* _Given entries_
================================
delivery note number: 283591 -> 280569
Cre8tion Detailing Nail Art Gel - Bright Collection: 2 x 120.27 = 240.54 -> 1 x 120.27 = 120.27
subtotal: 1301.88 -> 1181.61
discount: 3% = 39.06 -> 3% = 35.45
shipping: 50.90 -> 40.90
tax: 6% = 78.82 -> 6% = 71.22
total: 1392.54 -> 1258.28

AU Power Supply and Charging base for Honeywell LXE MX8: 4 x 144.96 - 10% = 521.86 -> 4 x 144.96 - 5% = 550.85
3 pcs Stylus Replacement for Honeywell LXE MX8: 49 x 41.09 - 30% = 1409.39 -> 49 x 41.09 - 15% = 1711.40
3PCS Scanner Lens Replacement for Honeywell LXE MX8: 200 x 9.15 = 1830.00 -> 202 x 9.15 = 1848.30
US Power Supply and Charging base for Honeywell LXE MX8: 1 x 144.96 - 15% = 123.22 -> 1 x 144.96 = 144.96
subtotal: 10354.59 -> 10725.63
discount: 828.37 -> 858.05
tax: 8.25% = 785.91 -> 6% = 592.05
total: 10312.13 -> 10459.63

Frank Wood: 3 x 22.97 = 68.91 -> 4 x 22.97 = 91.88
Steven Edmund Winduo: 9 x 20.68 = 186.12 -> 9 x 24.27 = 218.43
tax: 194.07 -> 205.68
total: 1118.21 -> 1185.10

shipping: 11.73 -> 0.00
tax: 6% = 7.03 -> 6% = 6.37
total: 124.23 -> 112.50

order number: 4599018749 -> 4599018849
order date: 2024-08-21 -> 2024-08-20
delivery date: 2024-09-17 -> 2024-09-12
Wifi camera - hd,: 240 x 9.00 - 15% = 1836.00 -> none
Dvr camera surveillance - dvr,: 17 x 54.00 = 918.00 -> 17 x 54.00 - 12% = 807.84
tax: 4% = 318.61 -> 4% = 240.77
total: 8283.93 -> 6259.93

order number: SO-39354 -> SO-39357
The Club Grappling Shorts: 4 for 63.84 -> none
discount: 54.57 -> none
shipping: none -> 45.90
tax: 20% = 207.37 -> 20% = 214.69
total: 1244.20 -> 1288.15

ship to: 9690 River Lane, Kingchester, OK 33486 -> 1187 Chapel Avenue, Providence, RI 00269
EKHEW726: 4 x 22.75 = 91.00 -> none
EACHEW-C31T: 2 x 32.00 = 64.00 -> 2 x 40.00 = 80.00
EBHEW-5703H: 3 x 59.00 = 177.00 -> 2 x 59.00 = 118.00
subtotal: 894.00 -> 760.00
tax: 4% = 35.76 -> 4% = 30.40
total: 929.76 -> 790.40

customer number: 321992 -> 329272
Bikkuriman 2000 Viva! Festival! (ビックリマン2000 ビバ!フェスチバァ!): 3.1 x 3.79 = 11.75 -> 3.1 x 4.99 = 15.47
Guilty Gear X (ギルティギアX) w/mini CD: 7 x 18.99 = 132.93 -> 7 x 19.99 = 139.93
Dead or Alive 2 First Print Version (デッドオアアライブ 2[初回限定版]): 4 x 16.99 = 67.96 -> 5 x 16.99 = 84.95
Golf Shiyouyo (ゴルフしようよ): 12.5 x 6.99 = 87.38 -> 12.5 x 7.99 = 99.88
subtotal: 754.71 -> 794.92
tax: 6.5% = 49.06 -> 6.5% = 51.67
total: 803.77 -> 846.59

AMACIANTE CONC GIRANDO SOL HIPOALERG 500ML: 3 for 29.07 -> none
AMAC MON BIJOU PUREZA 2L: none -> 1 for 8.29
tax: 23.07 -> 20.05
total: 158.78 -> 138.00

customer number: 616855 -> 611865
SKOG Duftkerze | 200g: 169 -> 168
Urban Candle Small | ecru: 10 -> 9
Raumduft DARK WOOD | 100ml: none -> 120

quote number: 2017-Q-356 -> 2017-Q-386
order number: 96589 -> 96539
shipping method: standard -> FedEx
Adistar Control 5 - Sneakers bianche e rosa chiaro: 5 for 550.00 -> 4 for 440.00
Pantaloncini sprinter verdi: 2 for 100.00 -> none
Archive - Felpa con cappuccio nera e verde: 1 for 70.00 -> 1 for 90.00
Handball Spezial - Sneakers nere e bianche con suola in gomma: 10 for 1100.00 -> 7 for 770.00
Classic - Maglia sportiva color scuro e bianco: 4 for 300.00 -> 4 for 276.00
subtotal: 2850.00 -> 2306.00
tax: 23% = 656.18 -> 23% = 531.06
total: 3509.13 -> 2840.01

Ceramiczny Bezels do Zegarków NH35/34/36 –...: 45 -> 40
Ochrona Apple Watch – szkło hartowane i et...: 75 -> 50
================================
* _Exercise_
Lines that contain "Replacement" are to be copied from the records above.

* _Exercise solution_
3 pcs Stylus Replacement for Honeywell LXE MX8: 49 x 41.09 - 30% = 1409.39 -> 49 x 41.09 - 15% = 1711.40
3PCS Scanner Lens Replacement for Honeywell LXE MX8: 200 x 9.15 = 1830.00 -> 202 x 9.15 = 1848.30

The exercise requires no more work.